Die britische Armee errichtete 1839 eine Garnison an der Stelle eines kleinen Dorfs und machte den Ort zu einem strategischen Stützpunkt. Bis 1850 wuchs die Siedlung zu einem wichtigen Handelsknotenpunkt mit Verbindungen in die umliegenden Regionen.
Der Name stammt vom arabischen Wort für Zucker und erinnert an frühere Handelsrouten durch die Region. Heute prägen Basare entlang der Hauptstraßen das Stadtbild, wo Händler Gewürze, Textilien und handgefertigte Waren anbieten.
Die Industriezone am Stadtrand verarbeitet Rohstoffe aus der Umgebung wie Wolle und Ölsaaten und betreibt Produktionsstätten für Baumwolle und Mehl. Ein Spaziergang entlang der Uferpromenade bietet Ausblicke auf den Fluss und die angrenzenden Hügel.

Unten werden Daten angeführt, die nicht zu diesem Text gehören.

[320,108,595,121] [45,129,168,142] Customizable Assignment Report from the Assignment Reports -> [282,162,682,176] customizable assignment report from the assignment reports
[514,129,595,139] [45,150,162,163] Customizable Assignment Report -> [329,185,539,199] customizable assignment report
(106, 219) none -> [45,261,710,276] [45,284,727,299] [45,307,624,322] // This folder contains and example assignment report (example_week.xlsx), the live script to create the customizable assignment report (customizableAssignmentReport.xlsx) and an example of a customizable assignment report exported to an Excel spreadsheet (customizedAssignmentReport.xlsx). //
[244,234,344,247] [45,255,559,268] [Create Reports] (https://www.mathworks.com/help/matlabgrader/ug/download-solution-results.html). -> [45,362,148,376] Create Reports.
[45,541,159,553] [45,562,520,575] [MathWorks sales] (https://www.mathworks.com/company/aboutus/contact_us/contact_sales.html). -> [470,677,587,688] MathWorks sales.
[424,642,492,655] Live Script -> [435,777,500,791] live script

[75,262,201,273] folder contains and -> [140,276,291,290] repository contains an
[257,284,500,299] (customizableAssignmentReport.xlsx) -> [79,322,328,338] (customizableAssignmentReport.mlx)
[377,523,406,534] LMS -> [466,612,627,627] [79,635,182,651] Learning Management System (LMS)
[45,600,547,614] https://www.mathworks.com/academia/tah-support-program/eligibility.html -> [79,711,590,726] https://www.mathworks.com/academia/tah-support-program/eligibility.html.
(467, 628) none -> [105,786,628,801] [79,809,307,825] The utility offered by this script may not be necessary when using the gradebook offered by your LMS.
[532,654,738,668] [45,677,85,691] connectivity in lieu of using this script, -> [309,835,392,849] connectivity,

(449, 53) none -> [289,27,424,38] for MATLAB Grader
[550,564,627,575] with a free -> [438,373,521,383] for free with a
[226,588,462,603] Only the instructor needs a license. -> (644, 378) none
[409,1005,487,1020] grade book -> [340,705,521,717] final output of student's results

Die Barriere über dem Indus erstreckt sich über mehr als 1,5 Kilometer (1 Meile) und leitet Wasser in ein Netz von Kanälen, die landwirtschaftliche Flächen in der gesamten Region versorgen. Mehrere Schleusen regulieren den Durchfluss und ermöglichen gleichzeitig die Passage von Booten zwischen den Flussabschnitten.